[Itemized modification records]
※

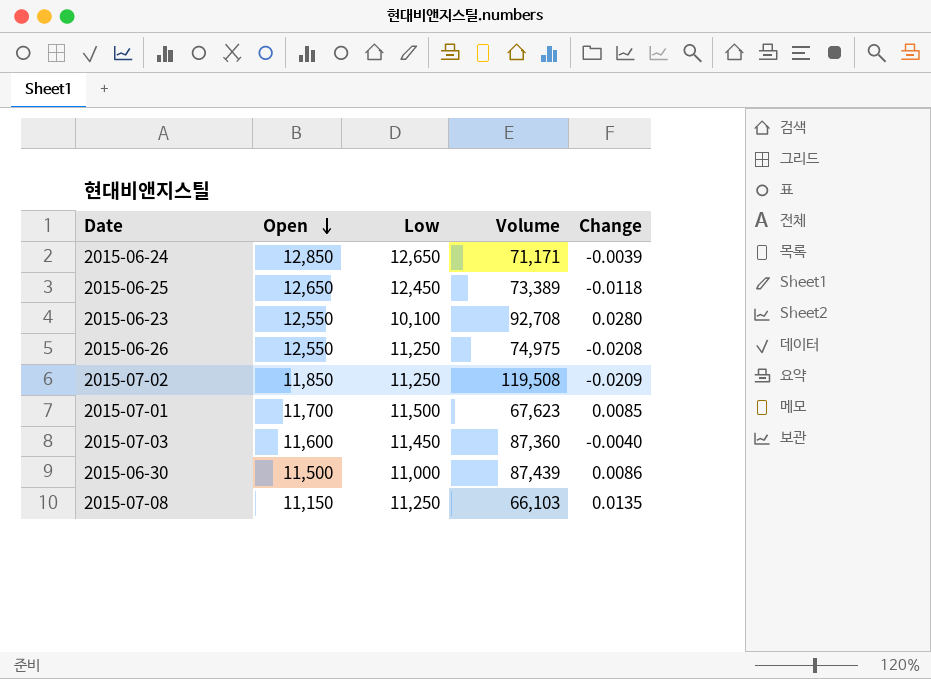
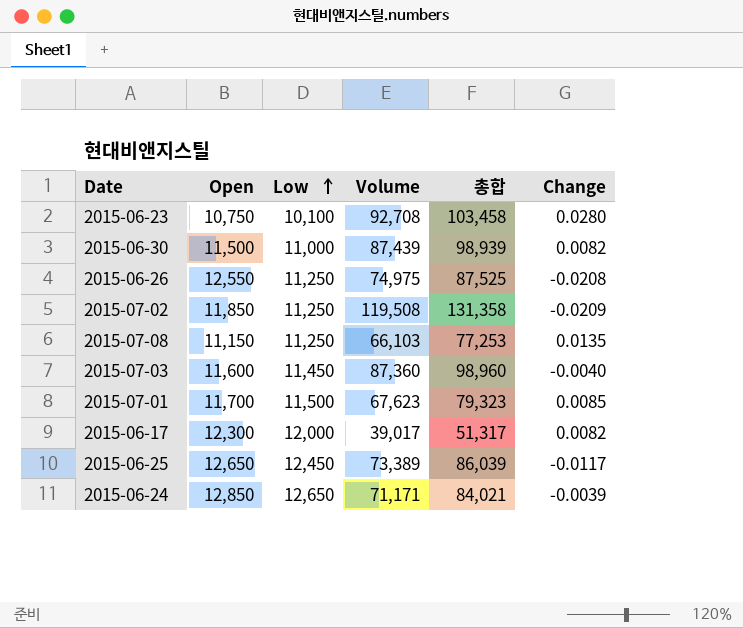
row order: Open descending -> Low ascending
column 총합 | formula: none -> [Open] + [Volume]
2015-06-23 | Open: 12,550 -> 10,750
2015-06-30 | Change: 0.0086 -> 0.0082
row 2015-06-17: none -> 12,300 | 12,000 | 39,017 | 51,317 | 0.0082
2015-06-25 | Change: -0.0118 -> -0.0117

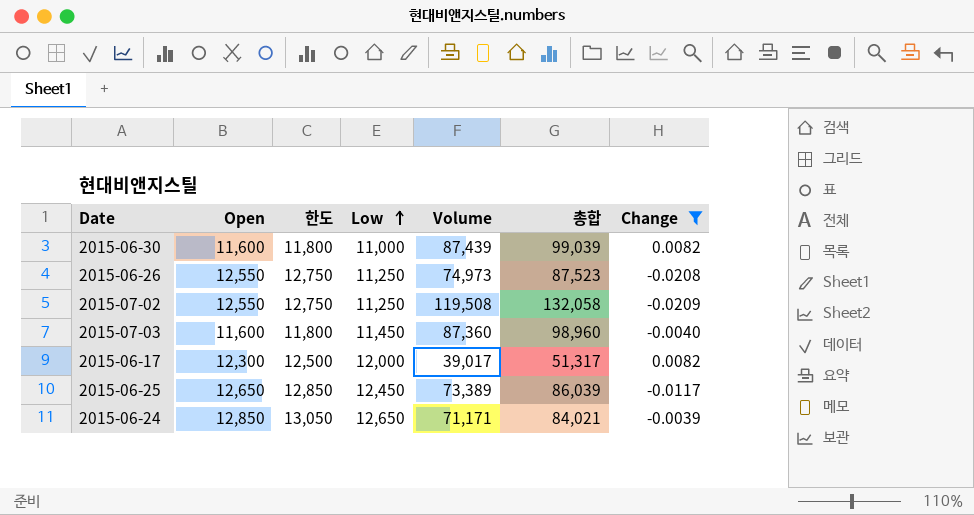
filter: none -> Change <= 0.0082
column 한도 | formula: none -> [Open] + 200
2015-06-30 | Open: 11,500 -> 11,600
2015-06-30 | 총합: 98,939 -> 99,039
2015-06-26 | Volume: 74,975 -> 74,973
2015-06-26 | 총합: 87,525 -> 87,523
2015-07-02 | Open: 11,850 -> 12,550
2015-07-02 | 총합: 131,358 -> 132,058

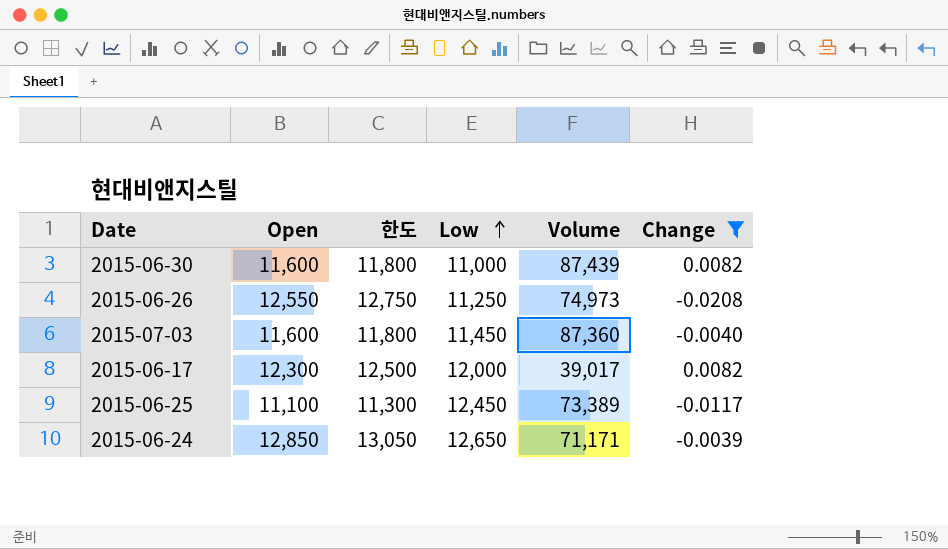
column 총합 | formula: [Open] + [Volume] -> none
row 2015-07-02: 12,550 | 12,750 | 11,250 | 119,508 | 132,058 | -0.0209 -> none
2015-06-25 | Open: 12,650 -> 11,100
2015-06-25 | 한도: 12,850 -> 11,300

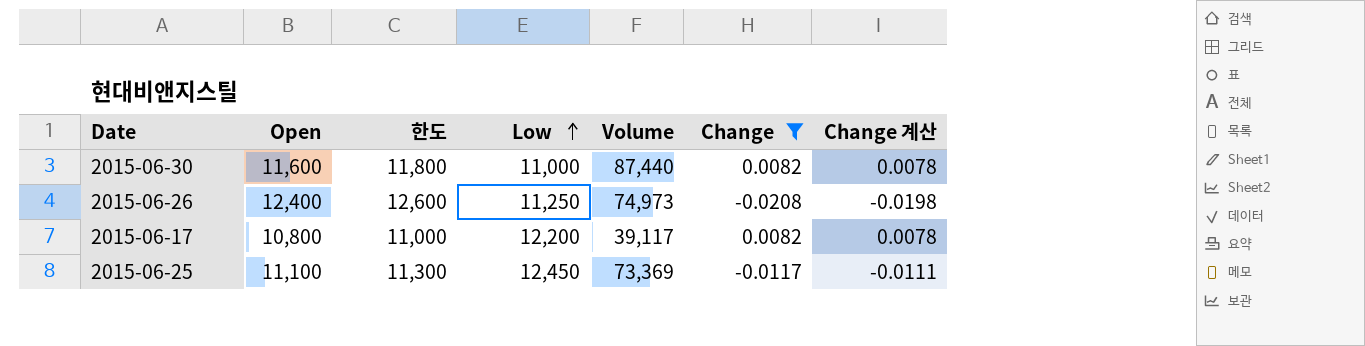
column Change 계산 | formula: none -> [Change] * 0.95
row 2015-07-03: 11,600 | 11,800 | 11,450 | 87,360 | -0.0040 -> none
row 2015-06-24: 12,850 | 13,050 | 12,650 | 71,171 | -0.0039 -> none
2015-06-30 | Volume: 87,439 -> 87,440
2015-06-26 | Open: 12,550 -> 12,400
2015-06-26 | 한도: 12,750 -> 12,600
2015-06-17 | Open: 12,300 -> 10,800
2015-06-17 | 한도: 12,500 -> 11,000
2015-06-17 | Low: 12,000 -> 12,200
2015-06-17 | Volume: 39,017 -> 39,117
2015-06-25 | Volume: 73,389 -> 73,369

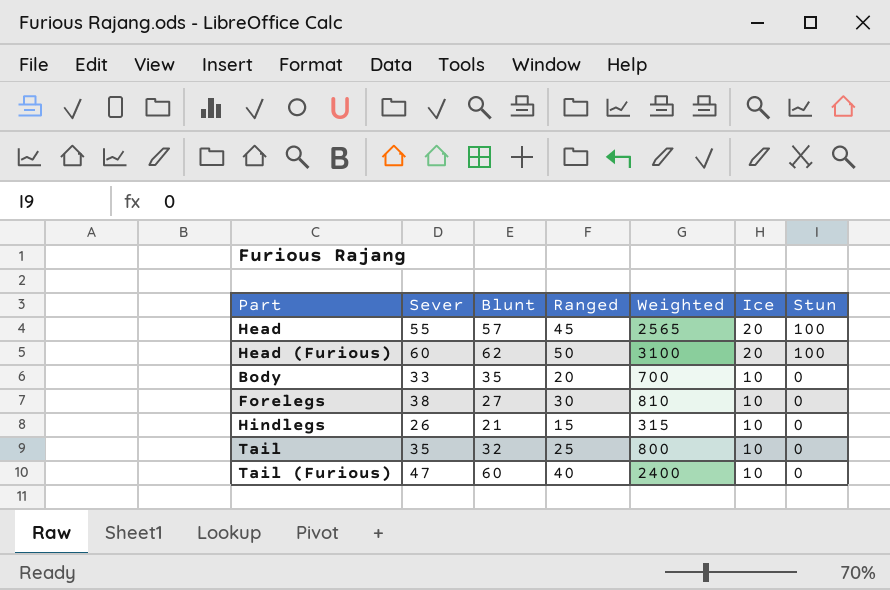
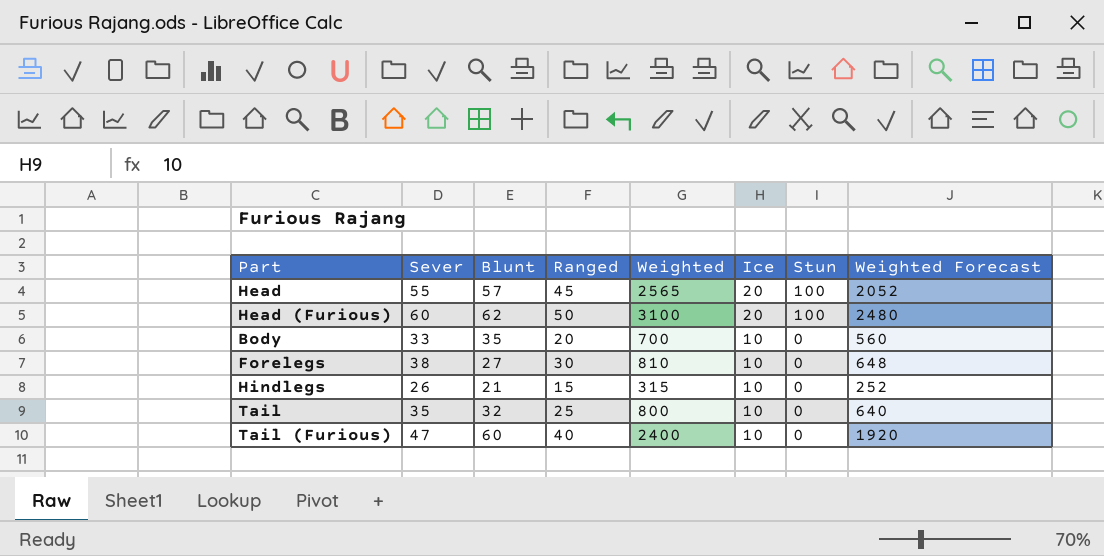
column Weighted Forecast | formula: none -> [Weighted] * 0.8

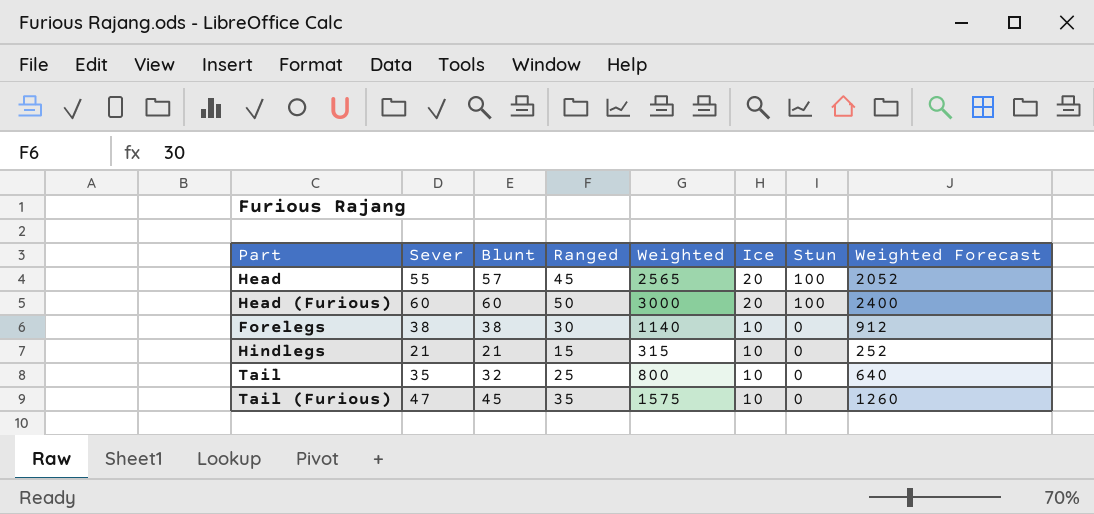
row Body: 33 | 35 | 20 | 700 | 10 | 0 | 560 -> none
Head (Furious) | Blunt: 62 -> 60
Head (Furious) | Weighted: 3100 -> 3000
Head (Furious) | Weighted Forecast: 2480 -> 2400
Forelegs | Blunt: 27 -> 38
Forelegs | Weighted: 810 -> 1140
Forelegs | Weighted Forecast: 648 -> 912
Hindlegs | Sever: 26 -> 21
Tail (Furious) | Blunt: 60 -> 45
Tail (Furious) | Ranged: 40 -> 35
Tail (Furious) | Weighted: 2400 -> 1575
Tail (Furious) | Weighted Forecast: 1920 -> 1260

※

> [Problem statement]: Copy exactly, with no pictures, the lines from the line containing "2015-06-25 | Volume: 73,389 -> 73,369" through the last line of the records above.

> [Problem solution]:
2015-06-25 | Volume: 73,389 -> 73,369

column Weighted Forecast | formula: none -> [Weighted] * 0.8

row Body: 33 | 35 | 20 | 700 | 10 | 0 | 560 -> none
Head (Furious) | Blunt: 62 -> 60
Head (Furious) | Weighted: 3100 -> 3000
Head (Furious) | Weighted Forecast: 2480 -> 2400
Forelegs | Blunt: 27 -> 38
Forelegs | Weighted: 810 -> 1140
Forelegs | Weighted Forecast: 648 -> 912
Hindlegs | Sever: 26 -> 21
Tail (Furious) | Blunt: 60 -> 45
Tail (Furious) | Ranged: 40 -> 35
Tail (Furious) | Weighted: 2400 -> 1575
Tail (Furious) | Weighted Forecast: 1920 -> 1260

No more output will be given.